_Required action_: Pictures aside, each record should be reproduced exactly.

(Items from a dataset)
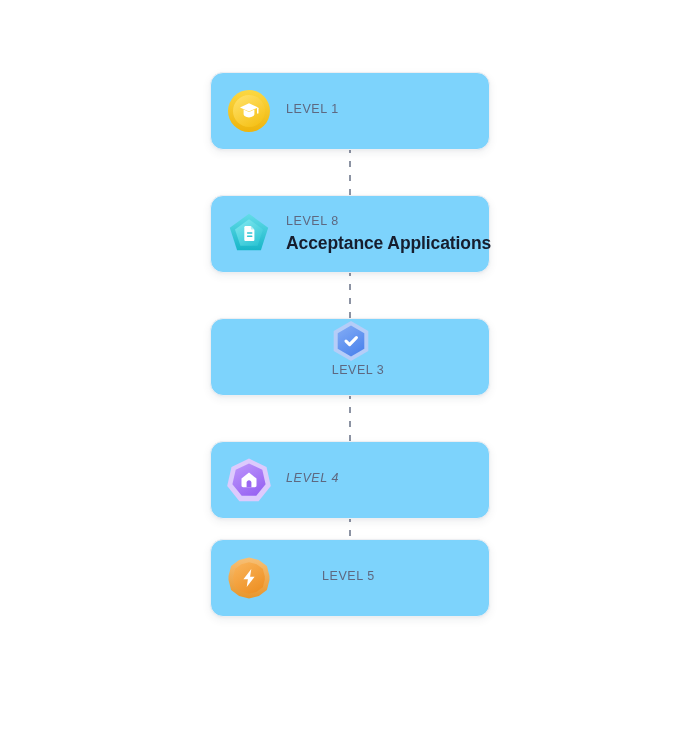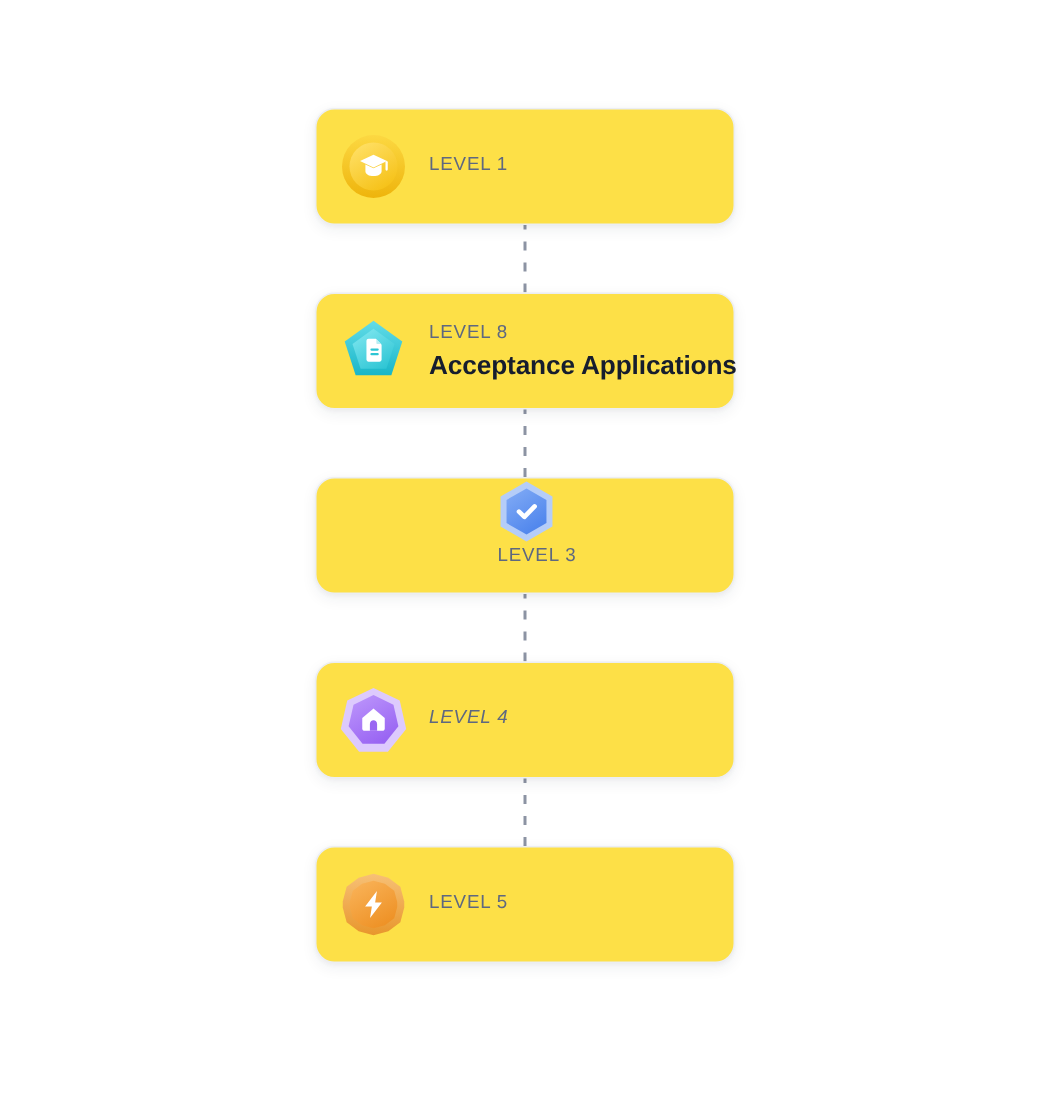--- a/index.html
+++ b/index.html
@@ -49,7 +49,7 @@
     width: 280px;
     height: 78px;
     box-sizing: border-box;
-    background: #fde047;
+    background: #7dd3fc;
     border: 1px solid #eceef2;
     border-radius: 13px;
     box-shadow: 0 3px 10px rgba(36, 44, 66, 0.065),

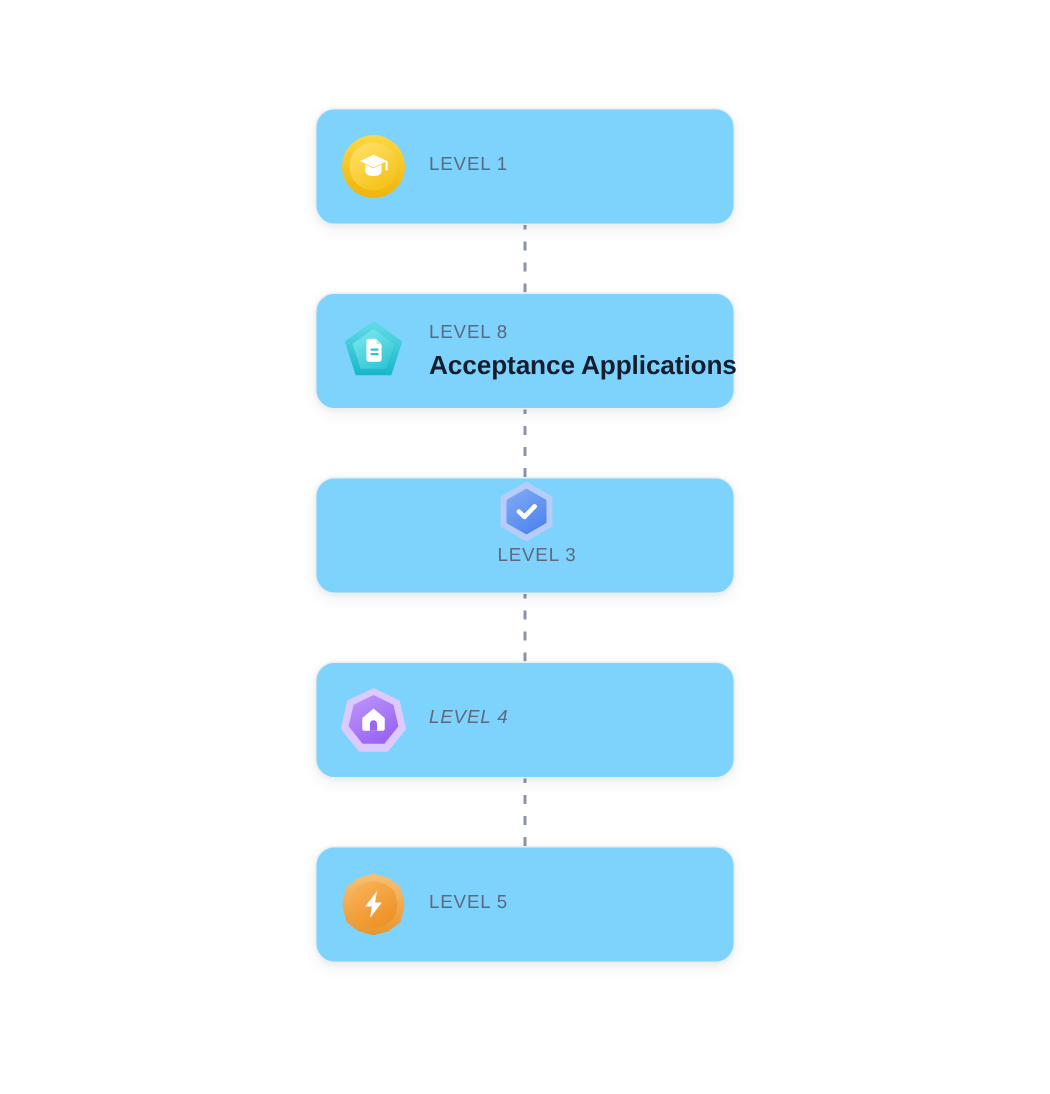--- a/index.html
+++ b/index.html
@@ -63,7 +63,7 @@
   .card-2 { top: 195px; }
   .card-3 { top: 318px; flex-direction: column; }
   .card-4 { top: 441px; font-style: italic; }
-  .card-5 { top: 564px; }
+  .card-5 { top: 539px; gap: 36px; }
 
   
   .badge {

_Exercise response_:
--- a/index.html
+++ b/index.html
@@ -49,7 +49,7 @@
     width: 280px;
     height: 78px;
     box-sizing: border-box;
-    background: #fde047;
+    background: #7dd3fc;
     border: 1px solid #eceef2;
     border-radius: 13px;
     box-shadow: 0 3px 10px rgba(36, 44, 66, 0.065),

--- a/index.html
+++ b/index.html
@@ -63,7 +63,7 @@
   .card-2 { top: 195px; }
   .card-3 { top: 318px; flex-direction: column; }
   .card-4 { top: 441px; font-style: italic; }
-  .card-5 { top: 564px; }
+  .card-5 { top: 539px; gap: 36px; }
 
   
   .badge {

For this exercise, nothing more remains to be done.